--- DATA IN THIS EXERCISE ---
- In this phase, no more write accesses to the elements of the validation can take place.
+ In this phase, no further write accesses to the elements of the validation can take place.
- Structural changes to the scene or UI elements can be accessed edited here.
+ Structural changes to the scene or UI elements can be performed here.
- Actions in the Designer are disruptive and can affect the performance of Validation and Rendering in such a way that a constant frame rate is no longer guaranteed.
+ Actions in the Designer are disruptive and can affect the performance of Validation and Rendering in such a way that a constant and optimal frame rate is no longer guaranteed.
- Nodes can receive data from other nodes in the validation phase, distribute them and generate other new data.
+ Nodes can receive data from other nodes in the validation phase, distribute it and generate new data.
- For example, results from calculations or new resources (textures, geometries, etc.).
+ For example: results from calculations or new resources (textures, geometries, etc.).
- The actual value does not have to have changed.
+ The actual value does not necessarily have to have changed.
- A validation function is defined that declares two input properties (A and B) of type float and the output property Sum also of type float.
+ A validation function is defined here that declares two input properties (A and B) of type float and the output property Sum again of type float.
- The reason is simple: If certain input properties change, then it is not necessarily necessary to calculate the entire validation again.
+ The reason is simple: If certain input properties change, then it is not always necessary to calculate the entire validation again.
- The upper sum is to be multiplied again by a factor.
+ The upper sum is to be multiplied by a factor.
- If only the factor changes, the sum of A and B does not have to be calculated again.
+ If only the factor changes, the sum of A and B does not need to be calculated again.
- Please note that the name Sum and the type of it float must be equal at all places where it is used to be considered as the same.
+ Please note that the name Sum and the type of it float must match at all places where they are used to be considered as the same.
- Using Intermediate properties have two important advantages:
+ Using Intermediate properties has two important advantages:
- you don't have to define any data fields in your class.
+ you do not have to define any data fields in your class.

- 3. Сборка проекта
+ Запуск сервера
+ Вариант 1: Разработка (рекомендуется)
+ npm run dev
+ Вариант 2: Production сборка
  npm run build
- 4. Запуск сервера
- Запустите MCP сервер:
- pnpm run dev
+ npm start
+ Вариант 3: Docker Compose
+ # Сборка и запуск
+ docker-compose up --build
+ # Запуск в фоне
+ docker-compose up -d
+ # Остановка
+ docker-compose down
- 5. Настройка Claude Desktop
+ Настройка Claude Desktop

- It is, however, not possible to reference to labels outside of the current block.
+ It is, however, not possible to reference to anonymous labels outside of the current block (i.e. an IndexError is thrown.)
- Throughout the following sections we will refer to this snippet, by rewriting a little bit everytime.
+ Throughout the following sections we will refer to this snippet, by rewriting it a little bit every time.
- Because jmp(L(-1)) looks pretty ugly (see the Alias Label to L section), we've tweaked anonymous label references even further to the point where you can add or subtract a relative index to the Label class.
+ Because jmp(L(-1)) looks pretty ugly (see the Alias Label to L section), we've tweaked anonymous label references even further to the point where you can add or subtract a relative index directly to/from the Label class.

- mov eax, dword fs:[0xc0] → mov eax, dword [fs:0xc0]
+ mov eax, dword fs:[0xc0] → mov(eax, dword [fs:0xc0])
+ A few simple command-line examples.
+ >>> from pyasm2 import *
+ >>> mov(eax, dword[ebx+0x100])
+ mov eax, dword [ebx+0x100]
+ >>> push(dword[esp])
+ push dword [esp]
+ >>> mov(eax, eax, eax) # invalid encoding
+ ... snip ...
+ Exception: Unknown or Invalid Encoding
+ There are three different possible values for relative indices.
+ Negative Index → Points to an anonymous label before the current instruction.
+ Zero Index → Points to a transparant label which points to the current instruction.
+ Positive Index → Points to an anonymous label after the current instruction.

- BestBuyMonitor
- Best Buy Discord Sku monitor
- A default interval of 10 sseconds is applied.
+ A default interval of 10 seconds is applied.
---
TO DO
From the records above, retype only the lines starting at the line that contains "phase, no further" and ending at the line that contains "- The actual", both included.

ANSWER AREA
+ In this phase, no further write accesses to the elements of the validation can take place.
- Structural changes to the scene or UI elements can be accessed edited here.
+ Structural changes to the scene or UI elements can be performed here.
- Actions in the Designer are disruptive and can affect the performance of Validation and Rendering in such a way that a constant frame rate is no longer guaranteed.
+ Actions in the Designer are disruptive and can affect the performance of Validation and Rendering in such a way that a constant and optimal frame rate is no longer guaranteed.
- Nodes can receive data from other nodes in the validation phase, distribute them and generate other new data.
+ Nodes can receive data from other nodes in the validation phase, distribute it and generate new data.
- For example, results from calculations or new resources (textures, geometries, etc.).
+ For example: results from calculations or new resources (textures, geometries, etc.).
- The actual value does not have to have changed.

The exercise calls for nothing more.